A data frame with deconvolution features (cell-type proportions as columns x samples as rows).

normalized

Logical; if TRUE, normalize raw counts to log-transformed TPM for TF computation. For deconvolution they are going to be normalize just as TPM. Default is TRUE.

coldata

(Optional) A data frame containing clinical metadata for association analysis with TF modules.

batch

Logical; whether batch correction should be applied where supported. Default is FALSE.

batch_id

Optional character indicating the column name in coldata containing batch identifiers.

deconv_methods

A character vector of deconvolution methods to apply.
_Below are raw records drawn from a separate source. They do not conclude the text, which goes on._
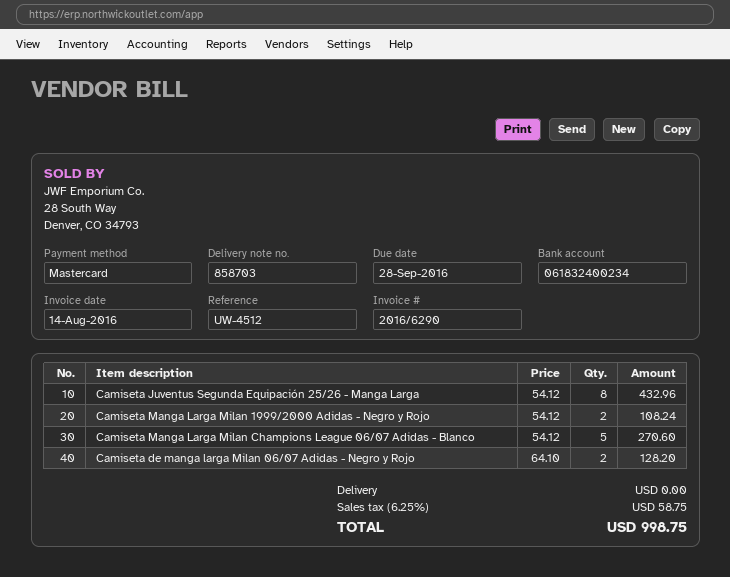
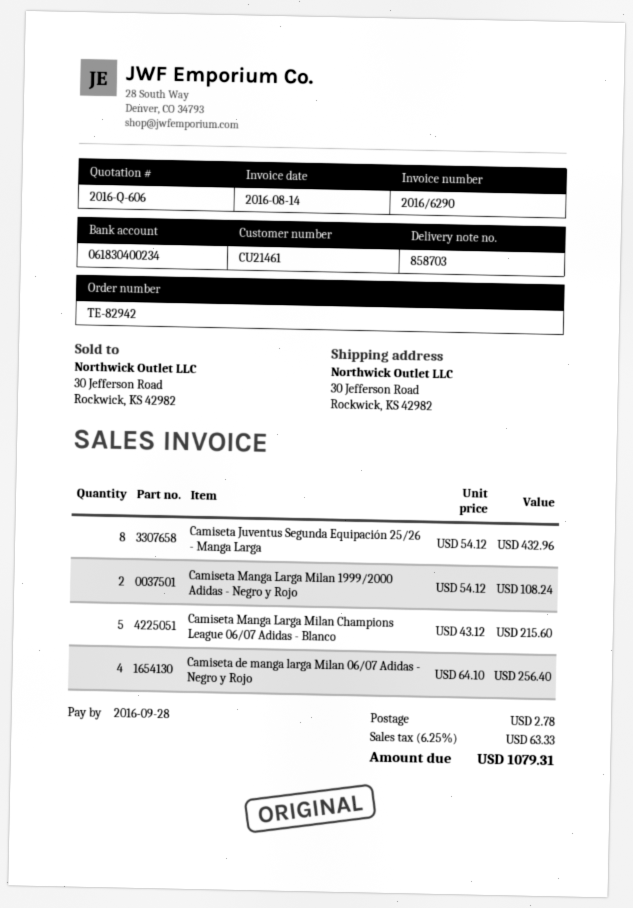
bank account: 061832400234 -> 061830400234
Camiseta Manga Larga Milan Champions League 06/07 Adidas - Blanco: 5 x 54.12 = 270.60 -> 5 x 43.12 = 215.60
Camiseta de manga larga Milan 06/07 Adidas - Negro y Rojo: 2 x 64.10 = 128.20 -> 4 x 64.10 = 256.40
shipping: 0.00 -> 2.78
tax: 6.25% = 58.75 -> 6.25% = 63.33
total: 998.75 -> 1079.31

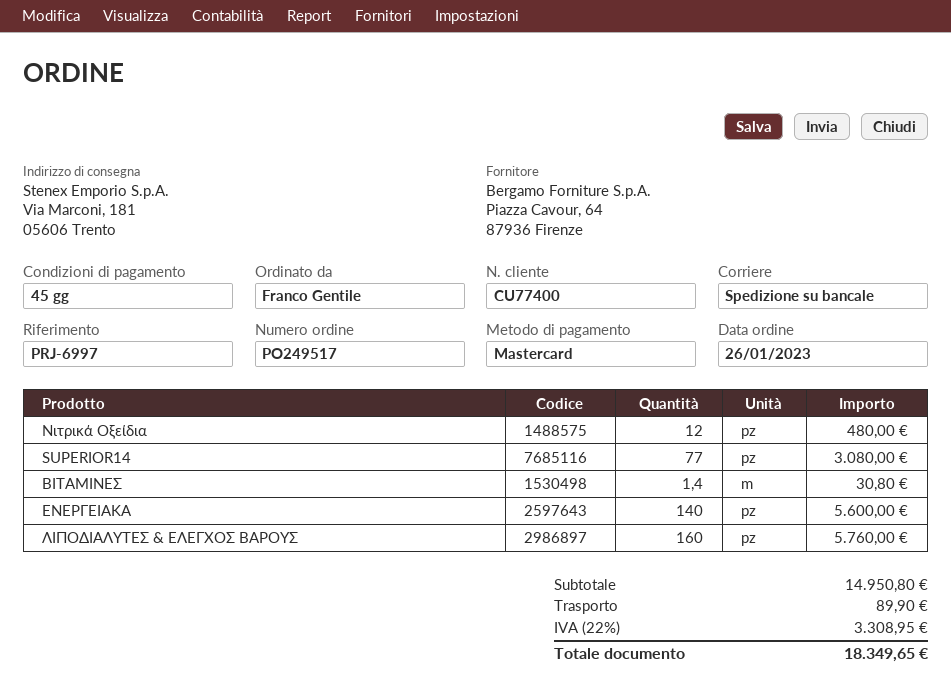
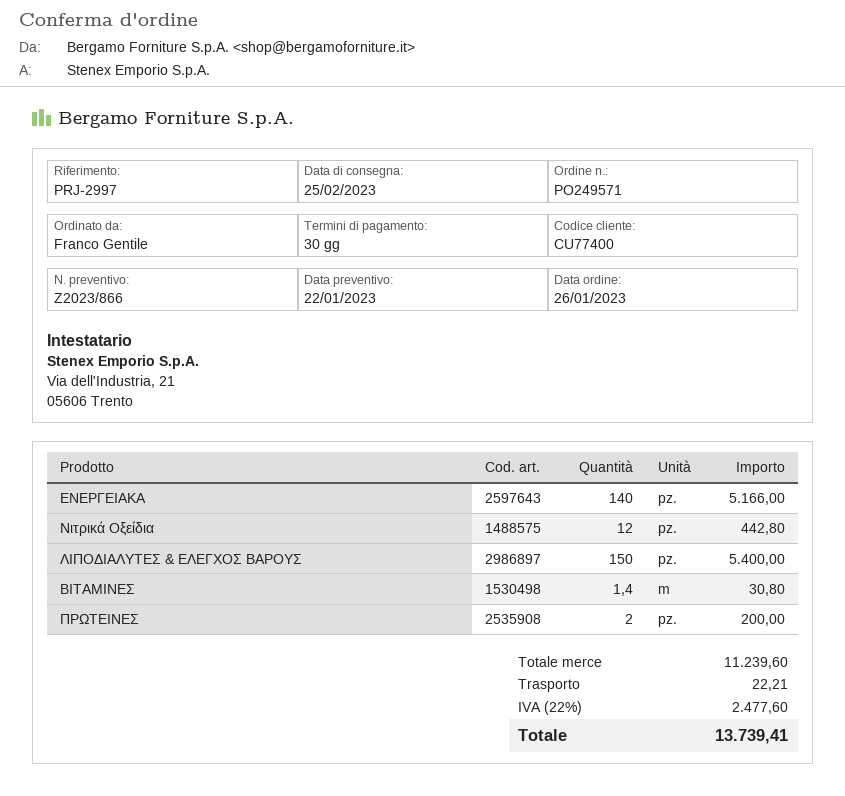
order number: PO249517 -> PO249571
payment terms: 45 days -> 30 days
reference: PRJ-6997 -> PRJ-2997
Νιτρικά Οξείδια: 12 for 480.00 -> 12 for 442.80
SUPERIOR14: 77 for 3080.00 -> none
ΕΝΕΡΓΕΙΑΚΑ: 140 for 5600.00 -> 140 for 5166.00
ΛΙΠΟΔΙΑΛΥΤΕΣ & ΕΛΕΓΧΟΣ ΒΑΡΟΥΣ: 160 for 5760.00 -> 150 for 5400.00
ΠΡΩΤΕΙΝΕΣ: none -> 2 for 200.00
subtotal: 14950.80 -> 11239.60
shipping: 89.90 -> 22.21
tax: 22% = 3308.95 -> 22% = 2477.60
total: 18349.65 -> 13739.41

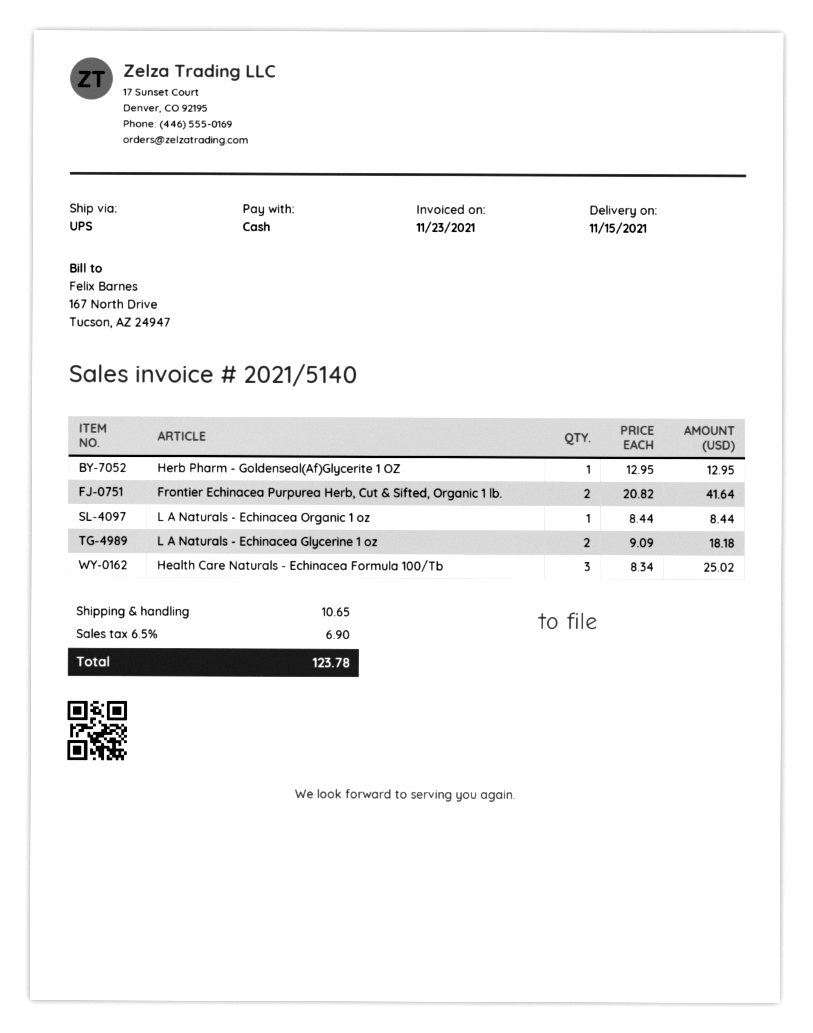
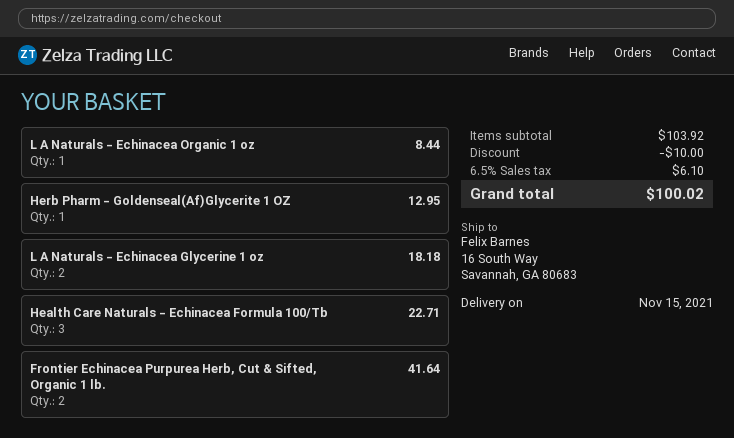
Health Care Naturals - Echinacea Formula 100/Tb: 3 for 25.02 -> 3 for 22.71
discount: none -> 10.00
shipping: 10.65 -> none
tax: 6.5% = 6.90 -> 6.5% = 6.10
total: 123.78 -> 100.02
Default includes: c("Quantiseq", "Epidish", "DeconRNASeq", "DWLS", "CibersortX").

cbsx.mail

(Optional) Email credential for CIBERSORTx. Required if "CibersortX" is among deconv_methods.

cbsx.token

(Optional) Token credential for CIBERSORTx. Required if "CibersortX" is among deconv_methods.

file_name

(Optional) Prefix for output files saved in the "Results/" directory.

task

Analysis mode. Choose between "supervised" and "unsupervised".

contrast

Optional character indicating the condition column used for supervised DEG analysis.

ref_level

Optional character indicating the reference level for supervised DEG analysis.

TF.collection

Character. The source of the TF-target network. Options are "CollecTRI" (default), "Dorothea", or "ARACNE".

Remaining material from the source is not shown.